Page 9
Chapter nine
K eegan fell to his knees, clutching his throat as he gasped for air.
Though his skin burned where the mirror ropes had touched him, ice pumped through his veins, contorting his body in deep, racking shudders.
His head spun, his eyes watered, and his heartbeat pounded in his ears like a war drum.
Then, before he could even catch his breath or process what had just happened, he was pulled upright and lifted from the ground.
Panic clawed at him, eating away any semblance of civility, and he reacted on pure instinct, kicking and flailing as he fought against his unknown attacker.
“Keegan! Keegan, it’s me.” Strong, protective arms surrounded him, crushing him against a wall of solid muscle.
“It’s me, kaelaer ,” Rune shouted into his mind.
“You’re okay.”
He felt pretty fucking far from okay , but he clutched at Rune, breathing in his scent and soaking in his steadying presence.
“What the hell was that?” he asked, his voice hoarse and shaky.
“I think a better question is, where the hell are we?”
Taking a deep breath, preparing himself for some sinister hellscape, Keegan lifted his head and forced his eyes open.
Instead of lightning-streaked skies and rivers of lava, however, he found himself standing on the outskirts of a familiar setting.
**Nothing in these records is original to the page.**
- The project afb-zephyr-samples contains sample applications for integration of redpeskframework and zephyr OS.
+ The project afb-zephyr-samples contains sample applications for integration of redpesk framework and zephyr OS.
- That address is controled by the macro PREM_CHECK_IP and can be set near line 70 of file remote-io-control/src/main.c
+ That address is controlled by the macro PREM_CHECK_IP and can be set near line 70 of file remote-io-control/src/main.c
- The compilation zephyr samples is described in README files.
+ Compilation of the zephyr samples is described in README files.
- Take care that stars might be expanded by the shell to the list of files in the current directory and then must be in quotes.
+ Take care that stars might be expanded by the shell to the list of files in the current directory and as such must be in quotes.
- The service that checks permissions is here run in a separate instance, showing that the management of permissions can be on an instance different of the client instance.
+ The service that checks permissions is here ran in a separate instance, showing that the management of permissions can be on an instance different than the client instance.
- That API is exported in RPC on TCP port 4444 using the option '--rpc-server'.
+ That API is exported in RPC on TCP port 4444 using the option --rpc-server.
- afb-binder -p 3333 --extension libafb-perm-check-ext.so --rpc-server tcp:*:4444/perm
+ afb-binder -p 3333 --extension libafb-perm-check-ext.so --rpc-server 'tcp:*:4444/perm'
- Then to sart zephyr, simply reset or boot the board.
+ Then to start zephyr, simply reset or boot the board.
The Village of Lost Souls.
Only…not.
For starters, everything had been reversed.
The shops sat where the Tower had been, the high-rise and castle completely absent, leaving large gaps in the terrain.
At the bottom of the hill, a crumbling pier led into a dry riverbed, and rather than perpetual twilight, an orange hue blanketed the village, the light hazy like a noxious cloud.
“What is this place?”
More importantly, how did they get back to where they belonged?
“I don’t know,” Rune answered, and he sounded none too happy about it.
“I guess we better check it out, though. If the same thing happened to the other souls, maybe they ended up here as well.”
The last thing he wanted to do was go traipsing through some deranged mirror world, but they couldn’t just stand there and do nothing.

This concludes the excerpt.